Integration of the Mature Masculine
By M. Kevin Clark
Awakening into consciousness is a new way of being alive for men of the 21st century. The men of Southwestern College are at the fountainhead of the hero’s journey into modern masculinity. The question that begs to be answered is, what does it mean to be a man? Aside from the Puerist pursuits of power, prestige, and wealth, the mature masculine seeks greater connection and awareness with self, the global community, and with the other than human world. Men are called to evolve beyond the stoic isolationism and rugged individualism that is too common in our culture, and involve themselves in the soul searching inner expedition to unearth the generative adult that lurks deep within the male psyche. As we explore the rich and fertile inner lives of modern men, we wrestle for balance between traditionally masculine energy which is typified by strength, competition, and protection. With what CG Jung called our anima, or inner feminine, that is structured with traits of emotional intelligence, nurturing, and sensitivity.
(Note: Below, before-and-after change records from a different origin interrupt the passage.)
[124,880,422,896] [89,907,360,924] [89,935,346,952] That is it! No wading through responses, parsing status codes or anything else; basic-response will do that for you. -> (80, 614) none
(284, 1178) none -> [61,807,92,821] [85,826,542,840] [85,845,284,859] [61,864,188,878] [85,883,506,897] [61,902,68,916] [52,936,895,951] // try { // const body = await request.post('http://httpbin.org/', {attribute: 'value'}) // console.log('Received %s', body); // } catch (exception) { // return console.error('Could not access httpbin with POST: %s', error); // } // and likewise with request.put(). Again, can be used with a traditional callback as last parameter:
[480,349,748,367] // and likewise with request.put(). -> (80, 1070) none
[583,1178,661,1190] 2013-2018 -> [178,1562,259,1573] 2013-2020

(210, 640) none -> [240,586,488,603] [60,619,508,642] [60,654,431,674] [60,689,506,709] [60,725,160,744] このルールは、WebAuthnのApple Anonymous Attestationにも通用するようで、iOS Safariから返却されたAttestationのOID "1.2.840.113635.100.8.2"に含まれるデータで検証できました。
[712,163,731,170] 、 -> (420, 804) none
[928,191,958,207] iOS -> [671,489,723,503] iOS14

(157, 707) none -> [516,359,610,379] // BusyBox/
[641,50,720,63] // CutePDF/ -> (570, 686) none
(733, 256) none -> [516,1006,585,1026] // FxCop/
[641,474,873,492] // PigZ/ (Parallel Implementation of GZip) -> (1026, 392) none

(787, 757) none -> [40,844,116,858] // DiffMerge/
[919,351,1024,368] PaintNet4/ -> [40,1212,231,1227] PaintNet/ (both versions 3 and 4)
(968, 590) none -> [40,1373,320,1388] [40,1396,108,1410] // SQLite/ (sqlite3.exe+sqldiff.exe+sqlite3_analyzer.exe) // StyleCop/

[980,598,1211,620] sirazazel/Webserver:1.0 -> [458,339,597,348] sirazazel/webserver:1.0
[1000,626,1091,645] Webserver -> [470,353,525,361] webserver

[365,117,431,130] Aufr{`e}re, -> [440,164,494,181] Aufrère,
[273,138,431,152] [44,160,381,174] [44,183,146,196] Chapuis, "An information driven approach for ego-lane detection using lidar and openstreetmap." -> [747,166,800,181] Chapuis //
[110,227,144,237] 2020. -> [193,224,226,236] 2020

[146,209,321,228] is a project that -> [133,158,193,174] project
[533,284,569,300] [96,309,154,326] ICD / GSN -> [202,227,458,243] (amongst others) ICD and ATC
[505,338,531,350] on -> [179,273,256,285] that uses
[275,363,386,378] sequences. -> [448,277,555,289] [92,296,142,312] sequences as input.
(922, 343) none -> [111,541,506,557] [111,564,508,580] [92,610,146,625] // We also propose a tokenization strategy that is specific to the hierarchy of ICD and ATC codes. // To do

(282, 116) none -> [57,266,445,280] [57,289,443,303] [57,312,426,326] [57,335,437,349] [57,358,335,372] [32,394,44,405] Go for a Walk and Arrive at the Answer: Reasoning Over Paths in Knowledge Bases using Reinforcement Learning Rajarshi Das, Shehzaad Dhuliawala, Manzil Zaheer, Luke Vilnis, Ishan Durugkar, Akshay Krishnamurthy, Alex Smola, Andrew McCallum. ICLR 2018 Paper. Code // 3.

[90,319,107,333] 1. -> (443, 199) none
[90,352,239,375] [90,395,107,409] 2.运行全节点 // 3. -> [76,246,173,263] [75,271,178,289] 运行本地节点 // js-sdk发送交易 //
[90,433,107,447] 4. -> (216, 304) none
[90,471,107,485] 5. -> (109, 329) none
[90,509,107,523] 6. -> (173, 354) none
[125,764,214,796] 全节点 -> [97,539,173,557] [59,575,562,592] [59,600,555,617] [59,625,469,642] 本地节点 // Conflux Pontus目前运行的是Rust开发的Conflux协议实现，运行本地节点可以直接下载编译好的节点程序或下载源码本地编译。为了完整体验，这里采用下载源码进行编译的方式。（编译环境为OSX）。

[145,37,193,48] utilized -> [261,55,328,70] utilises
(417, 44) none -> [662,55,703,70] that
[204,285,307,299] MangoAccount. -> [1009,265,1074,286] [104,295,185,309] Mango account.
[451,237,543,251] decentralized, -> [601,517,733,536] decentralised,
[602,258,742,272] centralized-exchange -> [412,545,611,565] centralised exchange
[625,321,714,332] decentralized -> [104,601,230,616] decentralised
The initiated male and wise elders that model the behavior of mature masculine seem to be a thing of the past nowadays. The search for soul has been short circuited for more trivial divertissements of materialism, always leaving a hollow emptiness waiting to be filled. Through our graduate studies men are provided with the opportunity to fill obligations of the soul through a traditional vision quest. In the quest for vision we spend ten days in the wilderness of ancient Navajo land called Canyon de Chelly. Four of the ten days are passed alone in nature with minimal supplies and no food seeking insight from the Uni-verse. Consciousness is transformed through rites of passage and boyhood psychology gives way to the mature masculine archetype. Fragmentation is transmuted into cohesion, and men are supported in this voyage and are prepared to share their gifts with the world and nature at large. At the college men are encouraged to move about the world as agents of change and to envision what Charles Eisenstein calls, ‘The More Beautiful World Our Hearts Know Is Possible.’ Men are championed to live in the question of what it means to be a man, and seek the connection that gives life meaning and purpose. The wholeness and generativity of the mature masculine male is embodied and actualized at Southwestern College.